На углу Поварской уже караулили Дугласа со свитой и котлом юные Лермонты.
— Несут! — первым заорал с березы девятилетний Вилька.
Волынщики Московского рейтарского что было мочи стали дуть в свои волынки. Арбат огласился странными звуками кельтского пиброха.
Хаггис оказался блюдом божественным. Подавали его с вареной картошкой и репой и — еще один сюрприз — с первой на Москве «виски беха», «водой жизни» из соложенного ячменя, выгнанной в полку из специально построенного первого на Руси аппарата.
Опричь чужестранного хаггиса стол ломился от икры зернистой, свежепросольной и паюсной, от переславской ряпушки, москворецкой осетрины и семги, от волжской белуги и севрюги, от копченых языков.
Чокались по-русски и пили «воду жизни» по-русски — разом выстреливая в глотку полновесный заряд из высоких чарок. Рейтар фон Кампенгаузен уморительно танцевал барыню с сильно конфузившейся пятнадцатилетней сестрицей Натальи — хорошенькой Людмилой, отличавшейся по виду от старшей сестры только тем, что ямочки у нее были не на подбородке и на левой щеке, а на подбородке и на правой щеке.

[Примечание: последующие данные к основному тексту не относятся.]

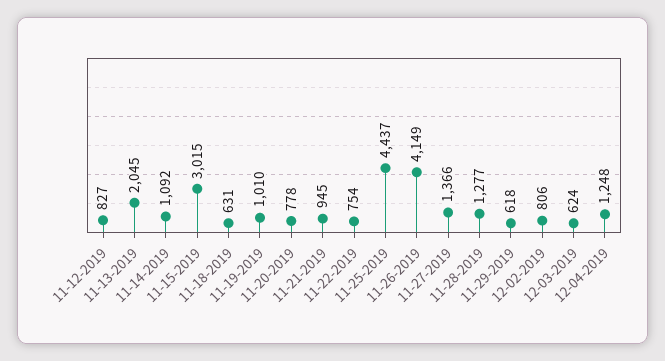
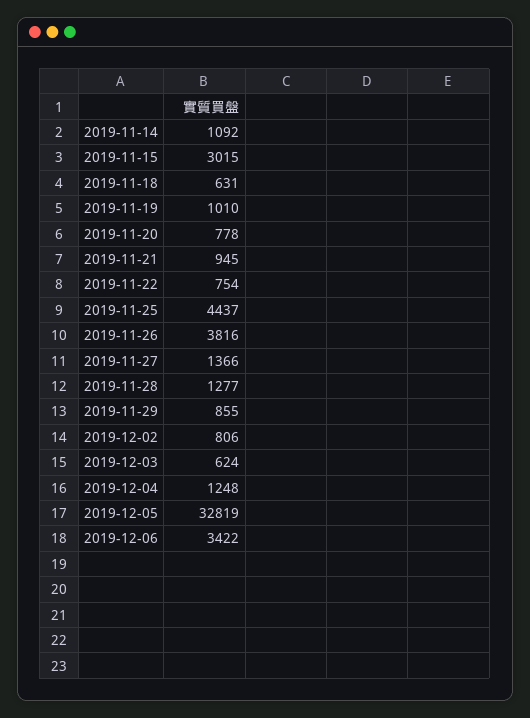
11-12-2019: 827 -> none
11-13-2019: 2045 -> none
11-26-2019: 4149 -> 3816
11-29-2019: 618 -> 855
2019-12-05: none -> 32819
2019-12-06: none -> 3422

Захмелев с непривычки от московского виски — не мог же он отказаться выпить шотландку в день своей «оловянной свадьбы»! — Джордж переводил взгляд с Натальи на Людмилу, впервые замечая перемены, происшедшие за десять лет, в своей жене. Хоть и родила она ему троих сыновей, не постарела, нет, русская красота ее расцвела пышным цветом, а все-таки грустно было видеть эти гусиные лапки у глаз, эти морщины на шее, эту расплывшуюся грудь.
Тесть Лермонта, стрелецкий полковник, славившийся своей превеликой бородой, подсел к нему, не спуская любящих и тревожных глаз с младшей дочери.
— Скоро снова в поход против татарина, — сказал он зятю. — И скоро Милка моя, дочурка остатняя, на выданье будет. Ежели переживешь меня, старок, затек ты мой, не оставь ты, Бога ради, девочку нашу, подыщи мужа хорошего, непьющего, ну вот вроде тебя, Егорушка…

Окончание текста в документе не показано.